───── Information ─────

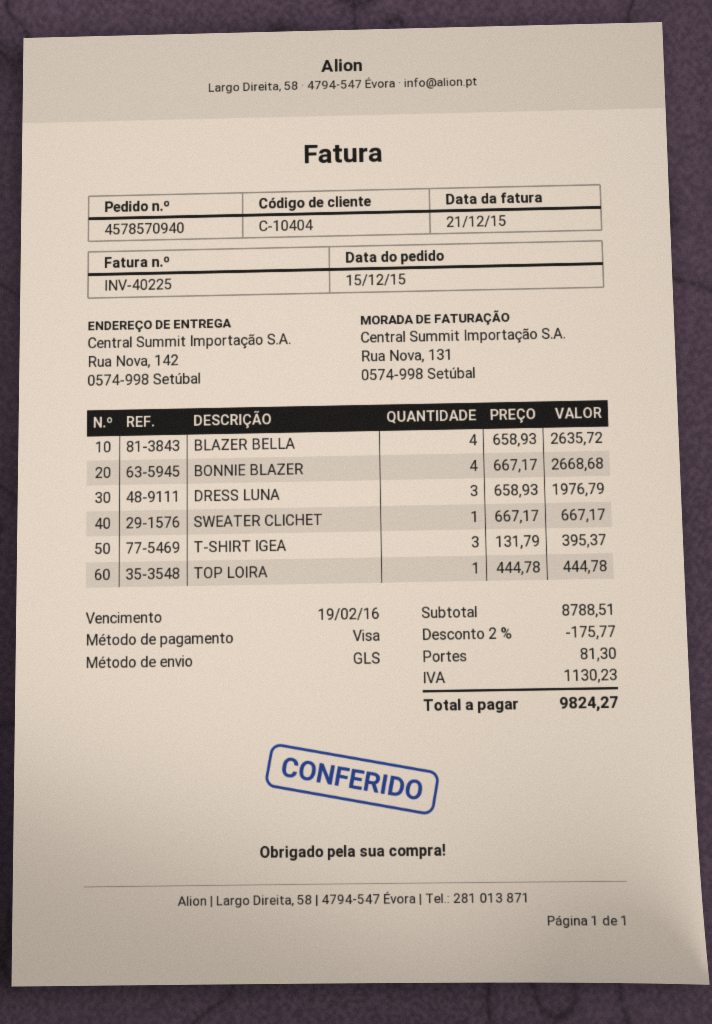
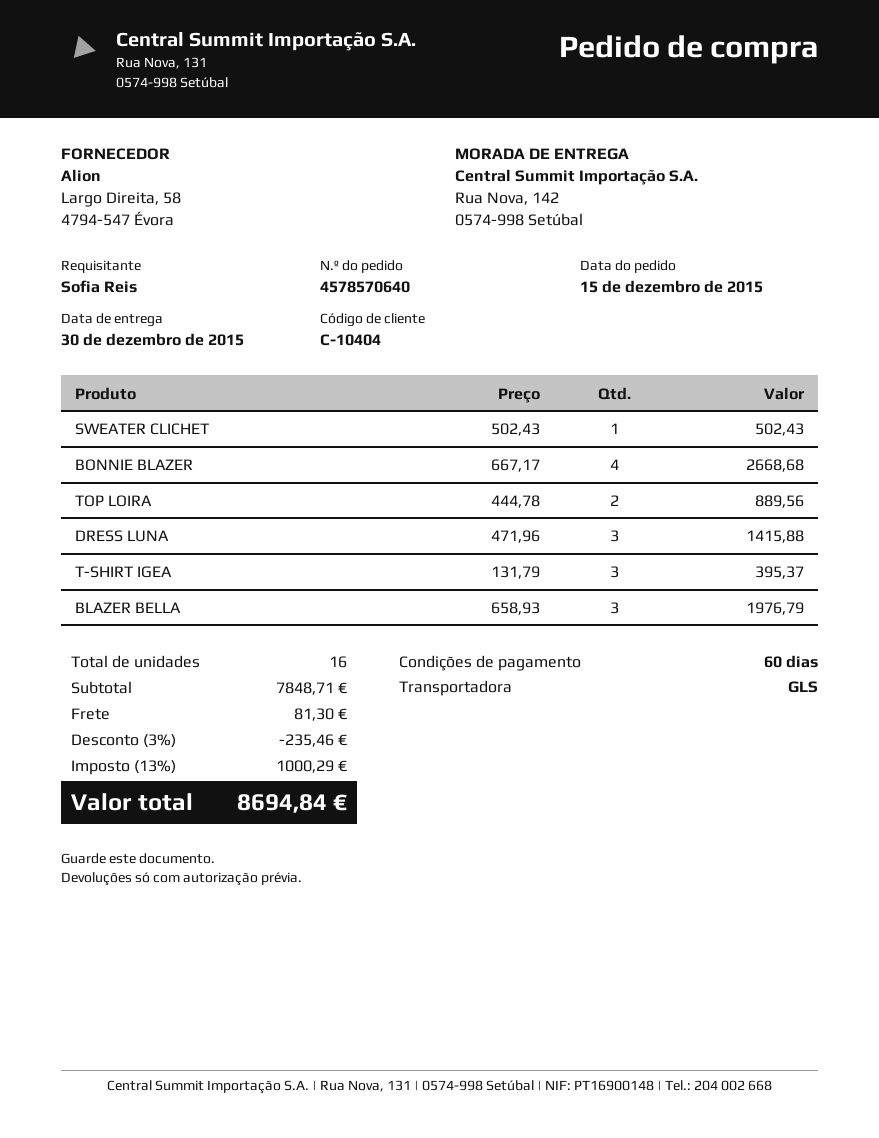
order number: 4578570940 -> 4578570640
BLAZER BELLA: 4 x 658.93 = 2635.72 -> 3 x 658.93 = 1976.79
DRESS LUNA: 3 x 658.93 = 1976.79 -> 3 x 471.96 = 1415.88
SWEATER CLICHET: 1 x 667.17 = 667.17 -> 1 x 502.43 = 502.43
TOP LOIRA: 1 x 444.78 = 444.78 -> 2 x 444.78 = 889.56
subtotal: 8788.51 -> 7848.71
discount: 2% = 175.77 -> 3% = 235.46
tax: 1130.23 -> 1000.29
total: 9824.27 -> 8694.84

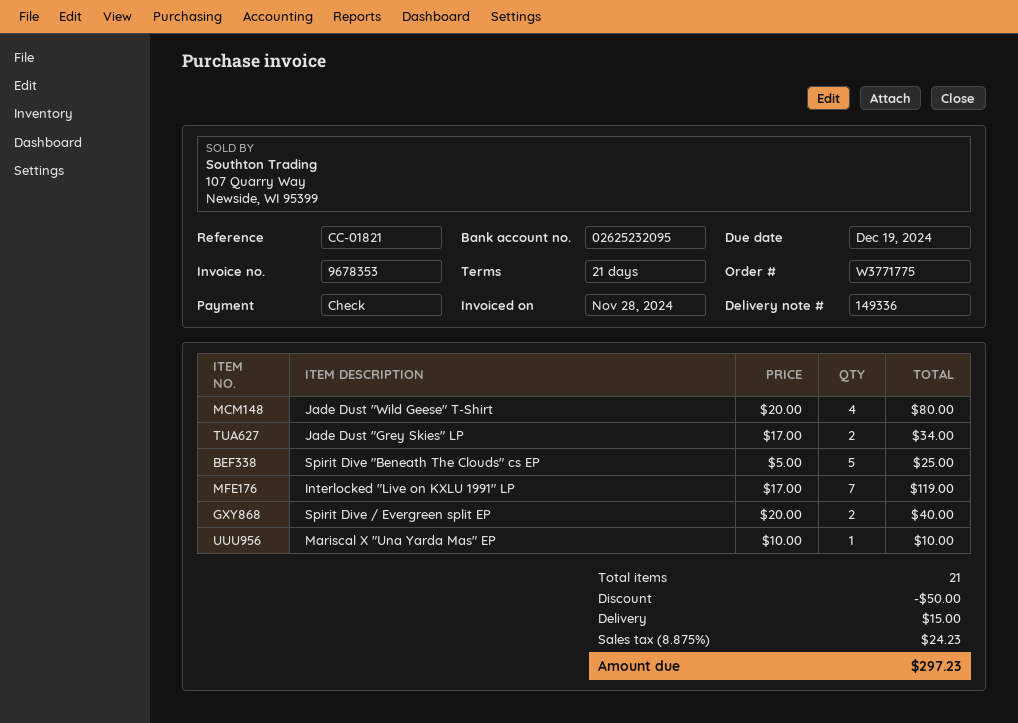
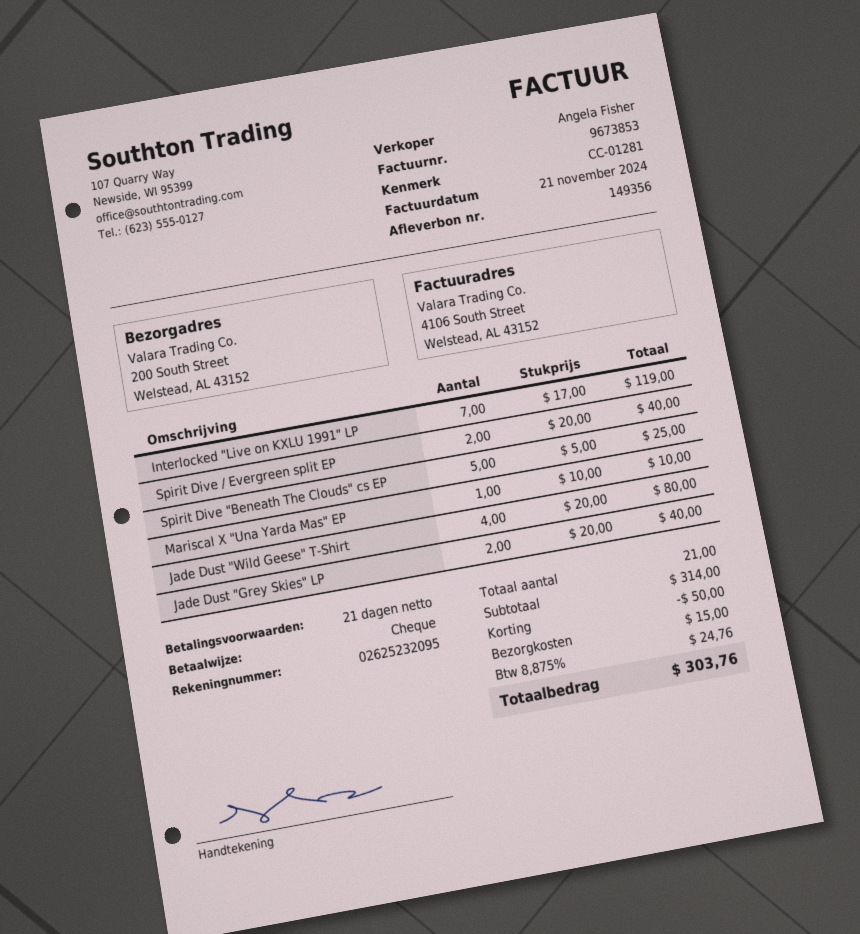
delivery note number: 149336 -> 149356
invoice number: 9678353 -> 9673853
invoice date: 2024-11-28 -> 2024-11-21
reference: CC-01821 -> CC-01281
Jade Dust "Grey Skies" LP: 2 x 17.00 = 34.00 -> 2 x 20.00 = 40.00
tax: 8.875% = 24.23 -> 8.875% = 24.76
total: 297.23 -> 303.76

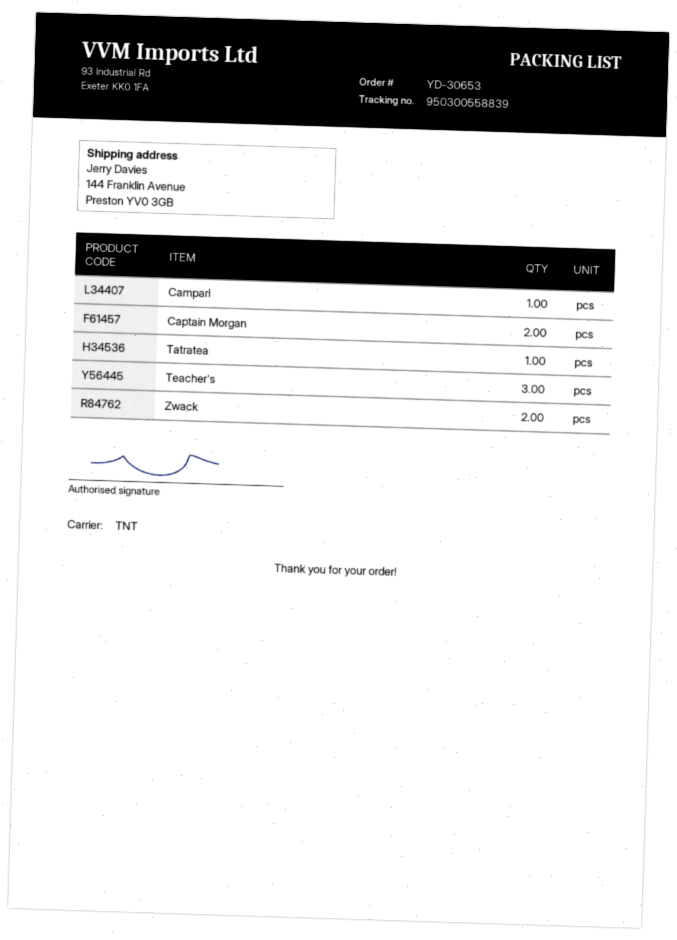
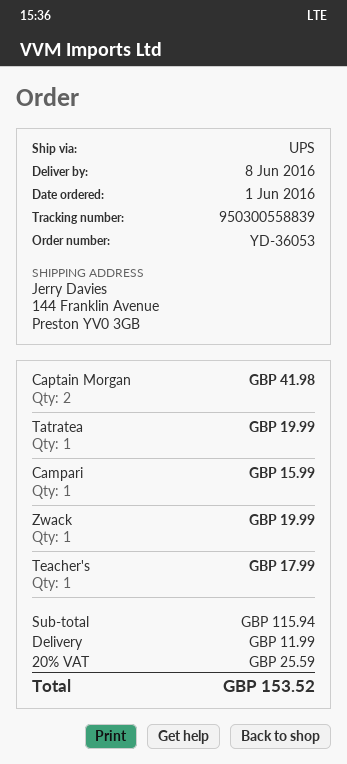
order number: YD-30653 -> YD-36053
shipping method: TNT -> UPS
Teacher's: 3 -> 1
Zwack: 2 -> 1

─────

The result should be every line of the data, reproduced exactly, with the images removed.

→ **Task output**
order number: 4578570940 -> 4578570640
BLAZER BELLA: 4 x 658.93 = 2635.72 -> 3 x 658.93 = 1976.79
DRESS LUNA: 3 x 658.93 = 1976.79 -> 3 x 471.96 = 1415.88
SWEATER CLICHET: 1 x 667.17 = 667.17 -> 1 x 502.43 = 502.43
TOP LOIRA: 1 x 444.78 = 444.78 -> 2 x 444.78 = 889.56
subtotal: 8788.51 -> 7848.71
discount: 2% = 175.77 -> 3% = 235.46
tax: 1130.23 -> 1000.29
total: 9824.27 -> 8694.84

delivery note number: 149336 -> 149356
invoice number: 9678353 -> 9673853
invoice date: 2024-11-28 -> 2024-11-21
reference: CC-01821 -> CC-01281
Jade Dust "Grey Skies" LP: 2 x 17.00 = 34.00 -> 2 x 20.00 = 40.00
tax: 8.875% = 24.23 -> 8.875% = 24.76
total: 297.23 -> 303.76

order number: YD-30653 -> YD-36053
shipping method: TNT -> UPS
Teacher's: 3 -> 1
Zwack: 2 -> 1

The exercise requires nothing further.